BEGIN DATA RECORDS

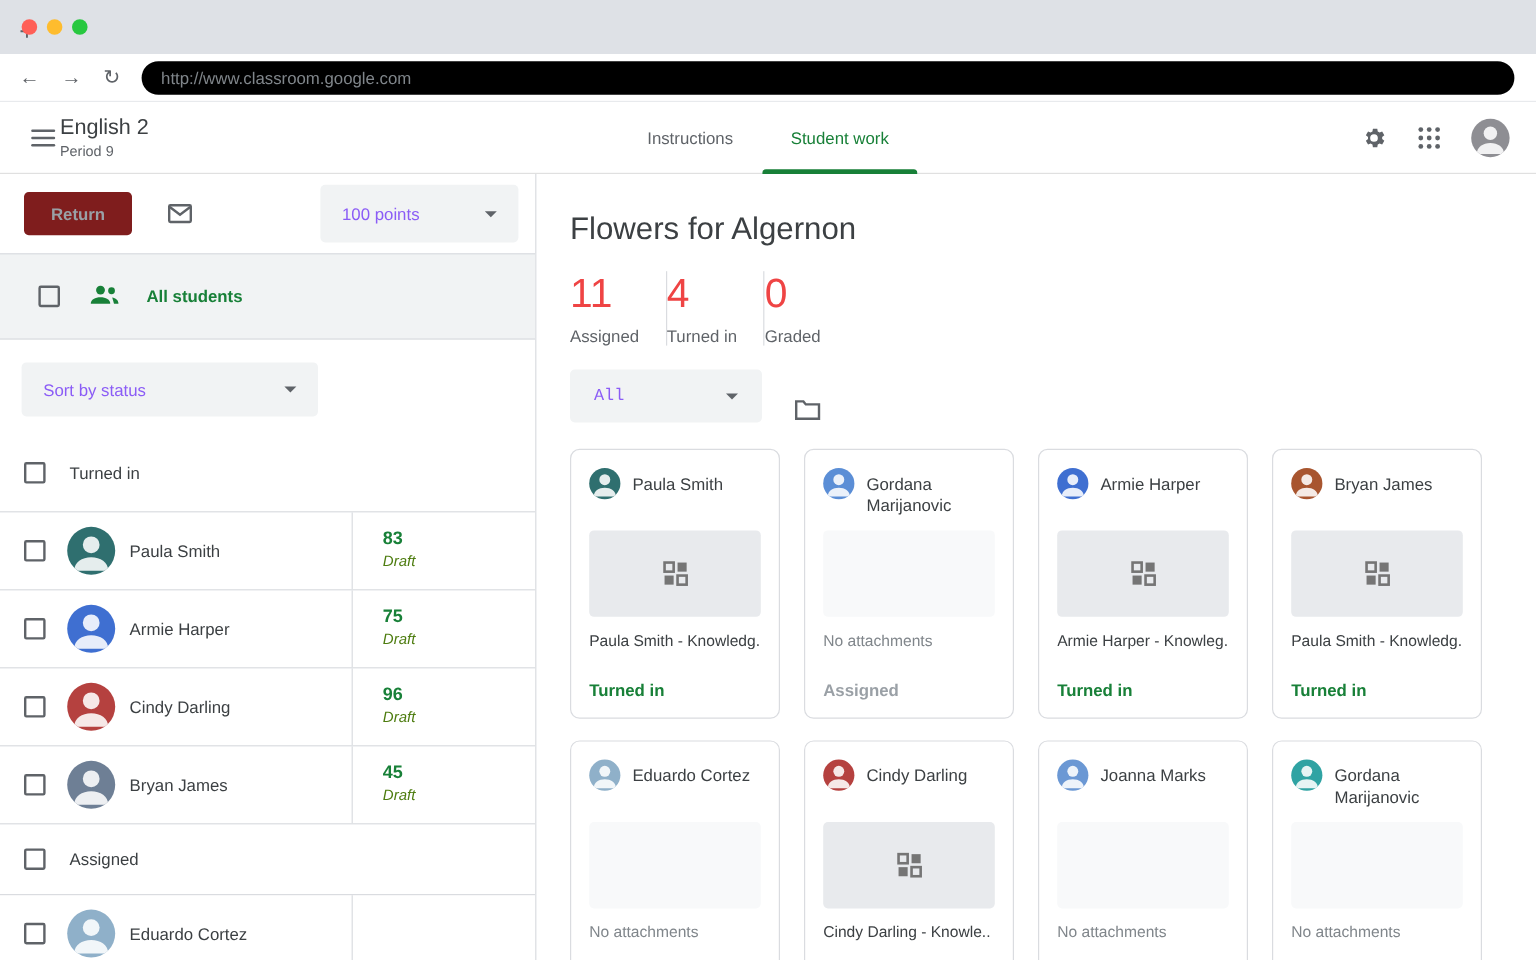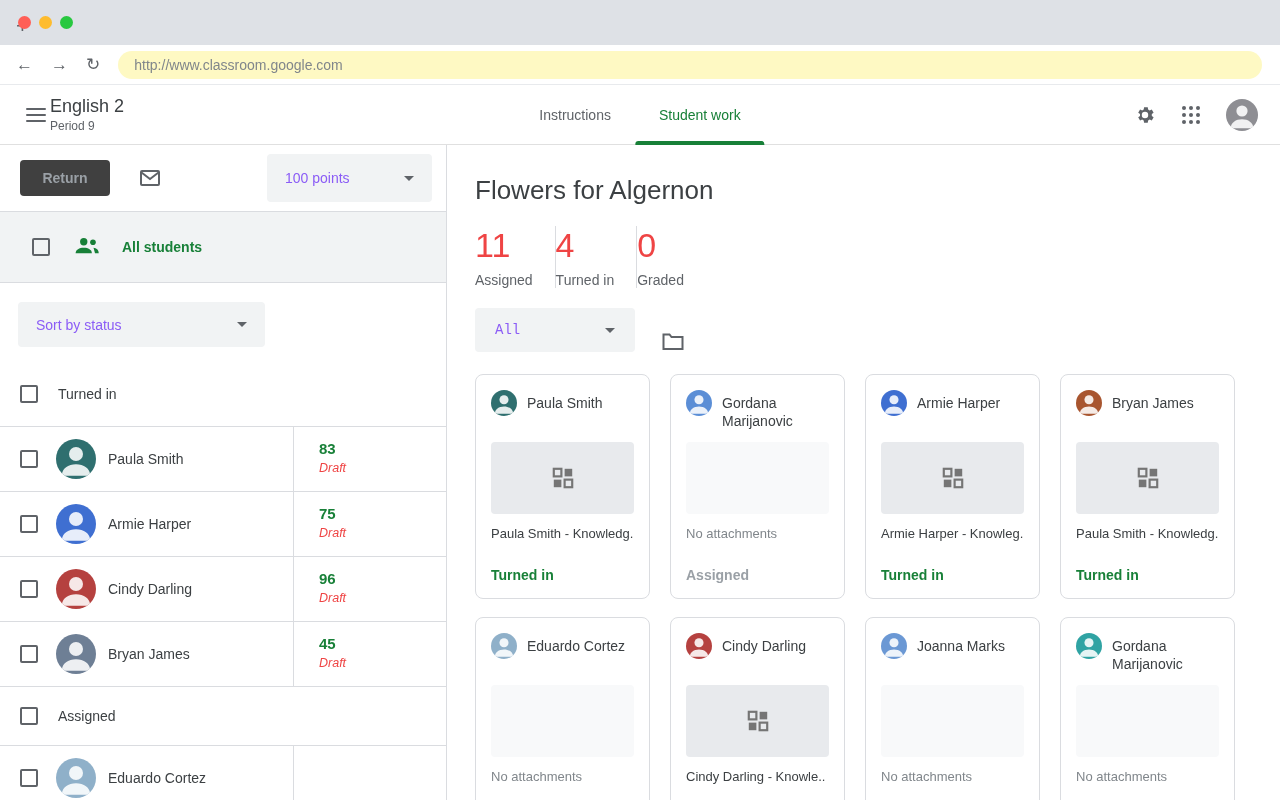--- a/index.html
+++ b/index.html
@@ -12,21 +12,21 @@
   .tl { width:13px; height:13px; border-radius:50%; }
   .tl.red { background:#FF5F57; } .tl.yellow { background:#FEBC2E; } .tl.green { background:#28C840; }
   .btab { margin-left:85px; width:248px; height:37px; background:#fff; border-radius:10px 10px 0 0;
           display:flex; align-items:center; padding:0 12px; gap:10px; }
   .favicon { width:18px; height:18px; border-radius:3px; background:#188038; display:flex; align-items:center; justify-content:center; flex:none; }
   .btab-title { font-size:13px; color:#202124; flex:1; }
   .tab-close { color:#5F6368; font-size:15px; cursor:default; }
   .new-tab { color:#5F6368; font-size:22px; font-weight:300; margin:0 0 6px 16px; }
   .urlbar { height:40px; background:#fff; display:flex; align-items:center; padding:0 18px 0 16px; gap:18px; border-bottom:1px solid #E8EAED; }
   .nav-ic { color:#5F6368; font-size:17px; line-height:1; }
-  .url-pill { flex:1; height:28px; border-radius:14px; background:#fef9c3; display:flex; align-items:center; padding:0 16px; font-size:14px; color:#80868B; }
+  .url-pill { flex:1; height:28px; border-radius:14px; background:#000000; display:flex; align-items:center; padding:0 16px; font-size:14px; color:#80868B; }
 
   
   .appheader { height:60px; border-bottom:1px solid #E0E0E0; display:flex; align-items:center; position:relative; }
   .hamburger { width:20px; margin-left:26px; display:flex; flex-direction:column; gap:4px; }
   .hamburger span { height:2px; background:#5F6368; border-radius:1px; }
   .course { margin-left:4px; }
   .course-title { font-size:18px; color:#3C4043; }
   .course-sub { font-size:12px; color:#5F6368; margin-top:2px; }
   .tabbar { position:absolute; left:50%; transform:translateX(-50%); height:60px; display:flex; }
   .htab { height:60px; display:flex; align-items:center; padding:0 24px; font-size:14px; font-weight:normal; color:#5F6368; position:relative; }
@@ -36,21 +36,21 @@
   .apps-grid { width:18px; height:18px; display:grid; grid-template-columns:repeat(3,1fr); gap:3px; }
   .apps-grid i { width:4px; height:4px; border-radius:50%; background:#5F6368; }
 
   
   .content { display:flex; height:655px; }
   .sidebar { width:447px; flex:none; border-right:1px solid #DADCE0; overflow:hidden; }
   .main { flex:1; overflow:hidden; padding-left:28px; }
 
   
   .sb-toolbar { height:66px; display:flex; align-items:center; padding:0 14px 0 20px; }
-  .return-btn { width:90px; height:36px; background:#404040; border:none; border-radius:4px; color:#9AA0A6; font-size:14px; font-weight:bold; font-family:inherit; }
+  .return-btn { width:90px; height:36px; background:#7f1d1d; border:none; border-radius:4px; color:#9AA0A6; font-size:14px; font-weight:bold; font-family:inherit; }
   .mail-wrap { margin-left:28px; display:flex; }
   .chip { background:#F1F3F4; border-radius:4px; display:flex; align-items:center; font-size:14px; color:#8b5cf6; }
   .points-dd { margin-left:auto; width:165px; height:48px; padding:0 18px; }
   .caret { width:0; height:0; border-left:5px solid transparent; border-right:5px solid transparent; border-top:5px solid #5F6368; margin-left:auto; }
   .checkbox { width:18px; height:18px; border:2px solid #5F6368; border-radius:2px; flex:none; }
   .all-row { height:72px; background:#F1F3F4; border-top:1px solid #DADCE0; border-bottom:1px solid #DADCE0; display:flex; align-items:center; padding-left:32px; }
   .all-row .ppl { margin-left:24px; }
   .all-label { margin-left:22px; color:#188038; font-size:14px; font-weight:bold; }
   .sort-wrap { padding:19px 20px 14px 18px; }
   .sort-dd { width:247px; height:45px; padding:0 18px; }
@@ -59,21 +59,21 @@
   .sec-label { margin-left:20px; font-size:14px; color:#3C4043; }
   .s-row { height:65px; display:flex; align-items:center; padding-left:20px; border-bottom:1px solid #DADCE0; position:relative; }
   .avatar { border-radius:50%; display:flex; align-items:flex-end; justify-content:center; overflow:hidden; flex:none; }
   .avatar svg { width:100%; height:100%; }
   .avatar.lg { width:40px; height:40px; margin-left:18px; }
   .avatar.sm { width:26px; height:26px; }
   .avatar.hd { width:32px; height:32px; }
   .s-name { margin-left:12px; font-size:14px; color:#3C4043; }
   .grade-cell { position:absolute; left:293px; top:0; bottom:0; width:154px; border-left:1px solid #DADCE0; padding:13px 0 0 25px; }
   .grade { color:#188038; font-size:15px; font-weight:bold; }
-  .draft { font-size:12.5px; font-style:italic; color:#ef4444; margin-top:4px; }
+  .draft { font-size:12.5px; font-style:italic; color:#4d7c0f; margin-top:4px; }
 
   
   .a-title { margin-top:30px; font-size:26px; font-weight:normal; color:#3C4043; }
   .stats { margin-top:20px; display:flex; align-items:stretch; }
   .stat { padding-right:22px; }
   .stat-val { font-size:34px; color:#ef4444; }
   .stat-lab { font-size:14px; color:#5F6368; margin-top:7px; }
   .stat-div { width:1px; background:#DADCE0; }
   .filter-row { margin-top:20px; display:flex; align-items:flex-end;font-family:Liberation Mono, monospace; }
   .all-dd { width:160px; height:44px; padding:0 20px; }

END DATA RECORDS

Tally the lines of the listing that contain "hidden" and give the tally alone.

# OUTPUT FOR THIS EXERCISE:
3